Head of Ark Investment Management, Cathie Wood, expressed confidence in her firm’s AI investments despite reducing their Nvidia Corp. holdings before its significant rally last year. In a video interview at the Greenwich Economic Forum in Hong Kong, Wood highlighted Ark’s substantial investment in emerging AI companies.
While Ark still holds Nvidia shares in specialized portfolios and its flagship fund, Wood noted the company first invested in Nvidia in 2014 when shares were about $4, holding until they reached approximately $400.
Although most of Ark’s Nvidia position was sold before last year’s surge, the chipmaker, central to the AI boom, has seen a 15% increase in share price since May 24, following strong first-quarter sales and a promising second-quarter forecast.
Nvidia’s share price has soared over eightfold since late 2022, reaching about $1,224, with its market value surpassing Apple Inc. at $3 trillion. Wood explained the decision to sell, emphasizing the potential benefits to other companies from Nvidia’s rise.
Wood believes the semiconductor sector isn’t done growing but sees a temporary pause as companies strategize around AI. She mentioned that some companies, like Salesforce Inc., which Ark anticipated would benefit from AI, did not meet revenue expectations this earnings season.
Wood defended Ark’s investment in Tesla, calling autonomous driving the “biggest AI project on earth.” Despite concerns about EV market slowdowns and competition from Chinese rival BYD Co., Ark increased its Tesla holdings in the first quarter.

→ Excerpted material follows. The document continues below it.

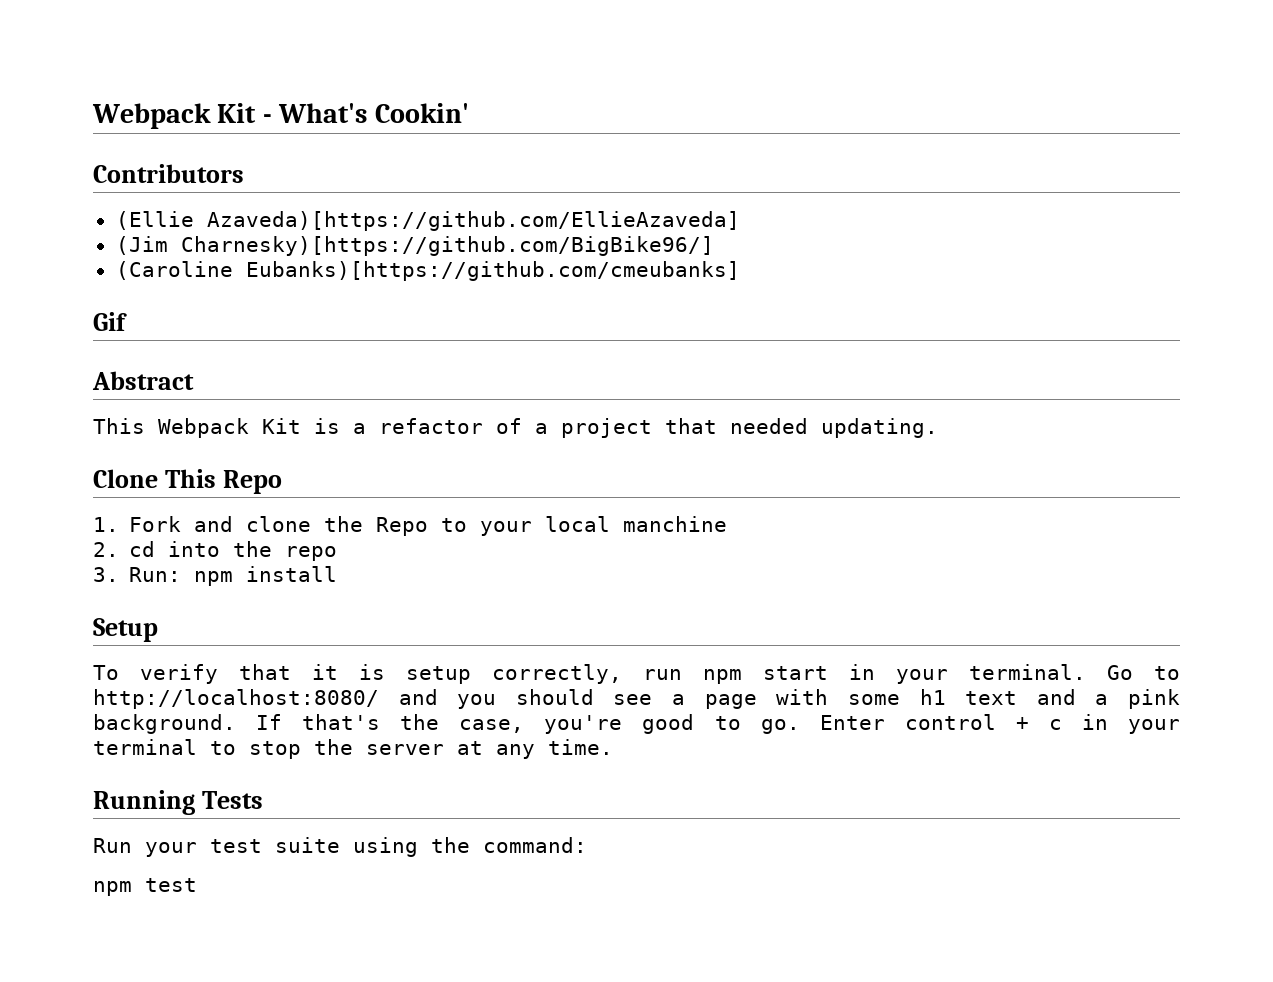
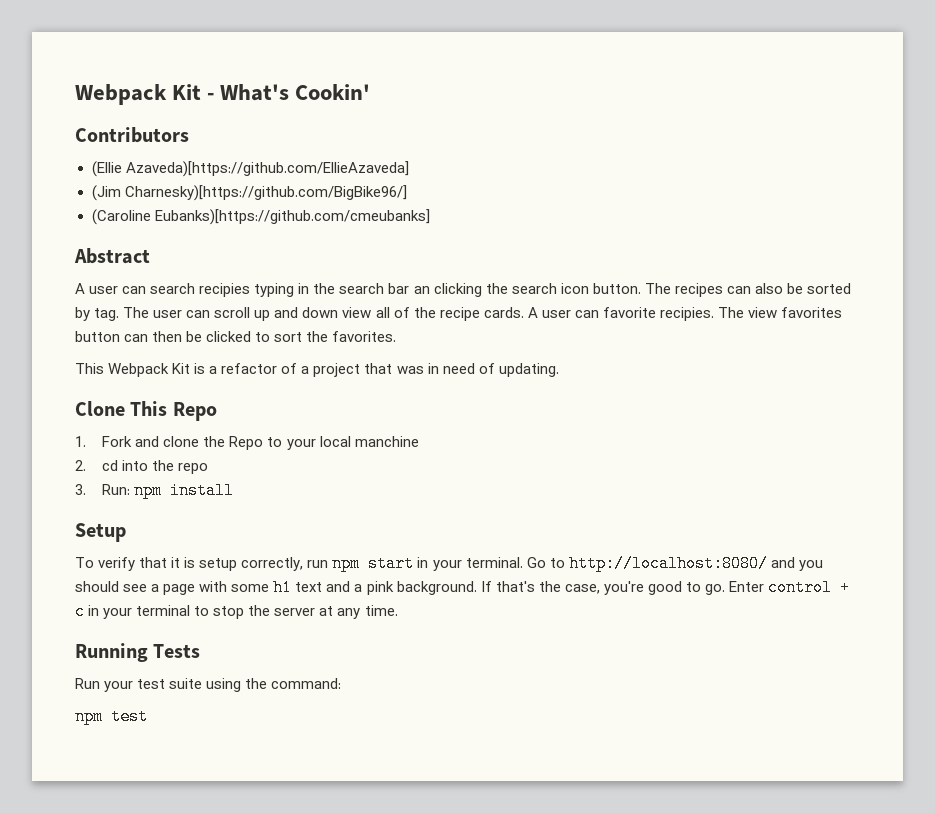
[93,312,127,331] [92,371,194,390] Gif // Abstract -> [74,248,150,264] [75,283,852,297] [75,307,843,321] [75,331,397,342] Abstract // A user can search recipies typing in the search bar an clicking the search icon button. The recipes can also be sorted by tag. The user can scroll up and down view all of the recipe cards. A user can favorite recipies. The view favorites button can then be clicked to sort the favorites.
[730,418,808,434] needed -> [396,363,495,374] was in need of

Wood remains optimistic, predicting Tesla will capture more market share as competitors like General Motors Co. and Ford Motor Co. retreat from EV plans due to profitability concerns. Ark’s analysis projects Tesla’s stock could reach $2,000 per share by 2027.
Additionally, Ark Venture Fund recently disclosed stakes in Elon Musk’s AI startups xAI, OpenAI, and Anthropic. Wood, who gained prominence during the pandemic for bold tech predictions, acknowledged that her ARK Innovation ETF, down nearly 16% this year, was bolstered by a 68% gain last year amidst shifting interest rate expectations. She anticipates significant rate cuts in the U.S. this year, driven by economic factors and the upcoming election.